Ouvrir la porte… Sortir…

 

 

06:31 Publié dans Des nouvelles et des romans | Lien permanent | Commentaires (6) | Tags : voyages, littérature, routes | | |

Commentaires

Le GPS, serait-ce pour les gens qui ne veulent pas se perdre, parce qu'ils n'ont pas envie de se trouver...

Écrit par : nauher | vendredi, 05 mars 2010

"L'œil suit les chemins qui lui ont été ménagés dans l'œuvre" (phrase de Klee citée en exergue de "La vie mode d'emploi").

Dans l'abord de nos villes, où qu'elles soient, où voulez-vous poser les yeux ? Où est le sens ? Comment inventer son chemin ?

Je plaide pour le GPS qui atténue les souffrances de la pauvre désorientée que je suis. L'ai d'ailleurs pas beaucoup utilisé...

Écrit par : Michèle | vendredi, 05 mars 2010

@ Nauher : Oui. Ce que le touriste ne peut plus vivre en voyageant, c'est ce que nous avons vécu alors, le sentiment d'engager une quête, même si elle était illusoire (et mimétique car j'avais la tête vraiment emplie de ces récits de voyage du XIXème, Nerval au premier chef). Je n'avais alors, il faut le dire aussi, jamais voyagé "en images" auparavant, comme n'importe quel gamin de huit ans l'a déjà fait de nos jours devant un nombre incalculable d'écrans.
Le monde est à présent bouclé, comme l'un de vos billets l'a fort bien dit récemment. Et nous avec.

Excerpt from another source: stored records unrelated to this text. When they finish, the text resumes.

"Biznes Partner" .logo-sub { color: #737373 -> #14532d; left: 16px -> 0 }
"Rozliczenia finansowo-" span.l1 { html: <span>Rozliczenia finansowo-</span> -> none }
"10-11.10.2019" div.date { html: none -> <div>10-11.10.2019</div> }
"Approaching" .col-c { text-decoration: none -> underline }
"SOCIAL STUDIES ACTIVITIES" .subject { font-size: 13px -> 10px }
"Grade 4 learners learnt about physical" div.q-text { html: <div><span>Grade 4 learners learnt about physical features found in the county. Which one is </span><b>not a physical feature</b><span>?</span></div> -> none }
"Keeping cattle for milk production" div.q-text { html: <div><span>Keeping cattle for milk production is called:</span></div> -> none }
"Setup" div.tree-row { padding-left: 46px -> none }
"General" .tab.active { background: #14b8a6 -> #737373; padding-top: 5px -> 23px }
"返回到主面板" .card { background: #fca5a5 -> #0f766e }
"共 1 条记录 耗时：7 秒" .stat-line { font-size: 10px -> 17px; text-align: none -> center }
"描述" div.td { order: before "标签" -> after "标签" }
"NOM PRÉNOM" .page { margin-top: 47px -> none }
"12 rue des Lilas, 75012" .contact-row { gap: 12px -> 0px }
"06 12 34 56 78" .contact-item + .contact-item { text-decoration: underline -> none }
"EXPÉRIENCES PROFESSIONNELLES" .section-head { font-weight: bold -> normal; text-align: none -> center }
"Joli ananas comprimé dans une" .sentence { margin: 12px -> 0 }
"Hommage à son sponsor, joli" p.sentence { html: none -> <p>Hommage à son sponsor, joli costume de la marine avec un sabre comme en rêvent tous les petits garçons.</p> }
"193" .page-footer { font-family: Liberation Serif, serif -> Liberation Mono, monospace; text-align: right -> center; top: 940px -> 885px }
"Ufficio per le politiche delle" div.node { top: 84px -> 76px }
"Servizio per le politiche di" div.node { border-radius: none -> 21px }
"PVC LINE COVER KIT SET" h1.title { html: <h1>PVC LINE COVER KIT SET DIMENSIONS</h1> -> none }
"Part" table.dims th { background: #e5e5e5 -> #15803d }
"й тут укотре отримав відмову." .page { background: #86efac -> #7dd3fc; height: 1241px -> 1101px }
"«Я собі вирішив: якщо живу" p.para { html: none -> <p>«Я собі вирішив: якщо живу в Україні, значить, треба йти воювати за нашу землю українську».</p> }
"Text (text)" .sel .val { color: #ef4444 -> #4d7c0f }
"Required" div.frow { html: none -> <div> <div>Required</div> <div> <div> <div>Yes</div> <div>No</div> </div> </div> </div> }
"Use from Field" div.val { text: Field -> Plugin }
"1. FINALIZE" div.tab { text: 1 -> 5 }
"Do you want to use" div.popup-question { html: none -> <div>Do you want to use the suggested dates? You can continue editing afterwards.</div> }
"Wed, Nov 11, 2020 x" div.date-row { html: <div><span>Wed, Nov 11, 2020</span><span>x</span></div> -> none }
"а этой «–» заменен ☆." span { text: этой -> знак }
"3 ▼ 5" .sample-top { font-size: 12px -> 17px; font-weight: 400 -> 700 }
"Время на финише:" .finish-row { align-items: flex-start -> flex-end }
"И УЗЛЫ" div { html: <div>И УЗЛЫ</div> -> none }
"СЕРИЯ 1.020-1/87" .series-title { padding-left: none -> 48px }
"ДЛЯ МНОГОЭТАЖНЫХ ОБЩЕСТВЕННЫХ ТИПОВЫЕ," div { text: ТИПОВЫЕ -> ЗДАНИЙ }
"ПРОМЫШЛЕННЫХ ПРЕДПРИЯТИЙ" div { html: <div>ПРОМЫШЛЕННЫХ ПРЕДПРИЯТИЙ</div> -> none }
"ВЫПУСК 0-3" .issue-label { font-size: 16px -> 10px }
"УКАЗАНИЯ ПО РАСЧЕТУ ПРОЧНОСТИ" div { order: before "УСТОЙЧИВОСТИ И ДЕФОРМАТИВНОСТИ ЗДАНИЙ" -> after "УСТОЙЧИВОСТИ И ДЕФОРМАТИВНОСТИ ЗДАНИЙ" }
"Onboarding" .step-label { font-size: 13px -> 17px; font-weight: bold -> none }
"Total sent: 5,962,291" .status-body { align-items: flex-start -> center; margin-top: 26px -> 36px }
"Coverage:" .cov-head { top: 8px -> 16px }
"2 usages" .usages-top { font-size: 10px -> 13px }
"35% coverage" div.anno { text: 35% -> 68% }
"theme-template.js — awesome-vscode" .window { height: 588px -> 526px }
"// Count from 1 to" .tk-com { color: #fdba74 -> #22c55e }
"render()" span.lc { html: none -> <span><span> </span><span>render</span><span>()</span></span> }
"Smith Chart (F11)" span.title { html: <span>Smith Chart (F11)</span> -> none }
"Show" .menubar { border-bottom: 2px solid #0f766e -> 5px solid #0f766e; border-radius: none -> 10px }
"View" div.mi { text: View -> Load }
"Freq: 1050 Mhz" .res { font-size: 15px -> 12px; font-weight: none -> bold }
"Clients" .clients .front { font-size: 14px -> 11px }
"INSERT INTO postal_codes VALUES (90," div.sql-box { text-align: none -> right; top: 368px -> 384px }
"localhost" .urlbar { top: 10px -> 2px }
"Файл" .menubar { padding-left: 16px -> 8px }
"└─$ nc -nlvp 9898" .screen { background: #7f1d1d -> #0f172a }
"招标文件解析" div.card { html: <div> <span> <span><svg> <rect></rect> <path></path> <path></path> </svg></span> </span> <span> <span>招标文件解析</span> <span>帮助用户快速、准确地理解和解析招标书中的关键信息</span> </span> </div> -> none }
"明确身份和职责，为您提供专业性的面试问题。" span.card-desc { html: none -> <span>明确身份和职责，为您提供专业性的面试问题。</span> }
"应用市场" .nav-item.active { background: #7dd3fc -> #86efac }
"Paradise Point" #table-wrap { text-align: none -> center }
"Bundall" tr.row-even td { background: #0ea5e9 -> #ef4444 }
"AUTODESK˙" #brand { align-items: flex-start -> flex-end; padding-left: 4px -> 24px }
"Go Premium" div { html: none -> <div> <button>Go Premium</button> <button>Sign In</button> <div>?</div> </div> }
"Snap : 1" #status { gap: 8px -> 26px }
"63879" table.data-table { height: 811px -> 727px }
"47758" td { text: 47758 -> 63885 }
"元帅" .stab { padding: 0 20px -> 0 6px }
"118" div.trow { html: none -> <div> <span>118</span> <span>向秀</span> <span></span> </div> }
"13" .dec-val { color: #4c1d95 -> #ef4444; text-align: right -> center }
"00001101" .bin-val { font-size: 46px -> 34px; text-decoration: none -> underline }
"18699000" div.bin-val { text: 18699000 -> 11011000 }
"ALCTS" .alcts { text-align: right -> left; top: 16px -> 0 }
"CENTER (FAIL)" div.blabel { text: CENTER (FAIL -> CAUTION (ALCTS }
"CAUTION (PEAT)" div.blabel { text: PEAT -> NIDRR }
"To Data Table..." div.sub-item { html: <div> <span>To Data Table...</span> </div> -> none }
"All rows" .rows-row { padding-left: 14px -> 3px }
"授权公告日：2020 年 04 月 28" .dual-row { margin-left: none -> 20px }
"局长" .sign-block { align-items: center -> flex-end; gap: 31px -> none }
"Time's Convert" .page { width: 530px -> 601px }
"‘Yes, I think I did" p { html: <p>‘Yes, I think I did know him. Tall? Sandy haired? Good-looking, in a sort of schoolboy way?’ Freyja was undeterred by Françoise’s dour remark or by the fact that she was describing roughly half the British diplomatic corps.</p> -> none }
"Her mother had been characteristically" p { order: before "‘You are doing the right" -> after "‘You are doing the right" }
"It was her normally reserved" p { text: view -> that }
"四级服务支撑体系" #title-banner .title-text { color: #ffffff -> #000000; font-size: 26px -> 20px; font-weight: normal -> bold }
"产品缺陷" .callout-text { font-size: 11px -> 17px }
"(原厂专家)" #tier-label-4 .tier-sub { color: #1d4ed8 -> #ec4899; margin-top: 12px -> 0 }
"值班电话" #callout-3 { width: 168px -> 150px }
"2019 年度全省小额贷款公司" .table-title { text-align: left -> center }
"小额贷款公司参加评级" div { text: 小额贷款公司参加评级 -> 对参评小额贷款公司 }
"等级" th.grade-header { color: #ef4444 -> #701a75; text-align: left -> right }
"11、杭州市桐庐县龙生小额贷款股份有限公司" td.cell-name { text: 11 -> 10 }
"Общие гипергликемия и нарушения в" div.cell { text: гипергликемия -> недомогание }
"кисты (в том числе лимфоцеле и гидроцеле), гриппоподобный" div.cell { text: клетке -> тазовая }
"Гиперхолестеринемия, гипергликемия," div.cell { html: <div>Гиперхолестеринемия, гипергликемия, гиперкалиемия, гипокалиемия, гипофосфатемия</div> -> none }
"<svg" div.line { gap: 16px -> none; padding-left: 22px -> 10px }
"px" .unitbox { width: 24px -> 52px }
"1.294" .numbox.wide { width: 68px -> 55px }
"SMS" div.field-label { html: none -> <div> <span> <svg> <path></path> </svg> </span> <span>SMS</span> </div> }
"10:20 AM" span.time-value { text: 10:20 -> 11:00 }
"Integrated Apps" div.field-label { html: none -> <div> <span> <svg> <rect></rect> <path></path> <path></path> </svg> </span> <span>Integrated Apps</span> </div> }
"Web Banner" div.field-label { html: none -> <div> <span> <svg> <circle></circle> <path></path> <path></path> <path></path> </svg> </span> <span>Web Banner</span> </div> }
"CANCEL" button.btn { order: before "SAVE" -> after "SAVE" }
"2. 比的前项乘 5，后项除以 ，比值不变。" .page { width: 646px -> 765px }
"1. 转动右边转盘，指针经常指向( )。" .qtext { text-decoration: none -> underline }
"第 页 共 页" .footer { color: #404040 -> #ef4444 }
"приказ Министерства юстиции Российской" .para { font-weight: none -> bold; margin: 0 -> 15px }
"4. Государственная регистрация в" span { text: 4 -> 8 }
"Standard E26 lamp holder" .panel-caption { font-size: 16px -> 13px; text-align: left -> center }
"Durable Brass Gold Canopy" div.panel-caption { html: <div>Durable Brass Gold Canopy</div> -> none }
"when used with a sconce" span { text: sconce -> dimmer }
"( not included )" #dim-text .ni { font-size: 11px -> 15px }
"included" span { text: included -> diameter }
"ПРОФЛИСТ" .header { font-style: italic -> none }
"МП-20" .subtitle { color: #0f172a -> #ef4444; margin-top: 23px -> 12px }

Écrit par : solko | vendredi, 05 mars 2010

@ Michèle :
Comment inventer son chemin ?

"Je regarde au-delà des murs de ma prison
Et je vois l'aventure à mon amour fidèle
Qui m'ouvre grand les bras et toujours me rappelle
Alors, comment ne pas poursuivre l'horizon ?"

Un quatrain de ces vers de mirlitons que j'écrivais alors, et qui m'aidaient sans doute à "tenir le coup" sur terre.

Écrit par : solko | vendredi, 05 mars 2010

Oui il est des voyages et des horizons impossible à lire sur une carte géographique ou encore un guide plus ou moins formaté...Votre poème le dit aussi je crois. Un peu comme si aujourd'hui plus qu'hier le cheminement était inversé à tout point de vue: la saturation des voyages organisés et de l'exostisme omniprésent entre autres font que les routes de l'imaginaire, gage de voyage intérieur, sont alors bien plus satisfaisantes et fécondes.
Le GPS réduit définitivement notre horizon, c'est loin d'être une boussole: difficile de se situer réellement avec cet outil qui limite pratiquement l'espace à un point et l'aplatit en quelque sorte..Certes c'est pratique mais il ne remplace pas un plan ou une carte et l'effort de le lire.

Écrit par : Marie-Hélène | dimanche, 07 mars 2010

@ Marie-Hélène: Vous avez dit le mot juste, oui, effort. Quand ils auront supprimé tout effort, ils auront supprimé toute liberté.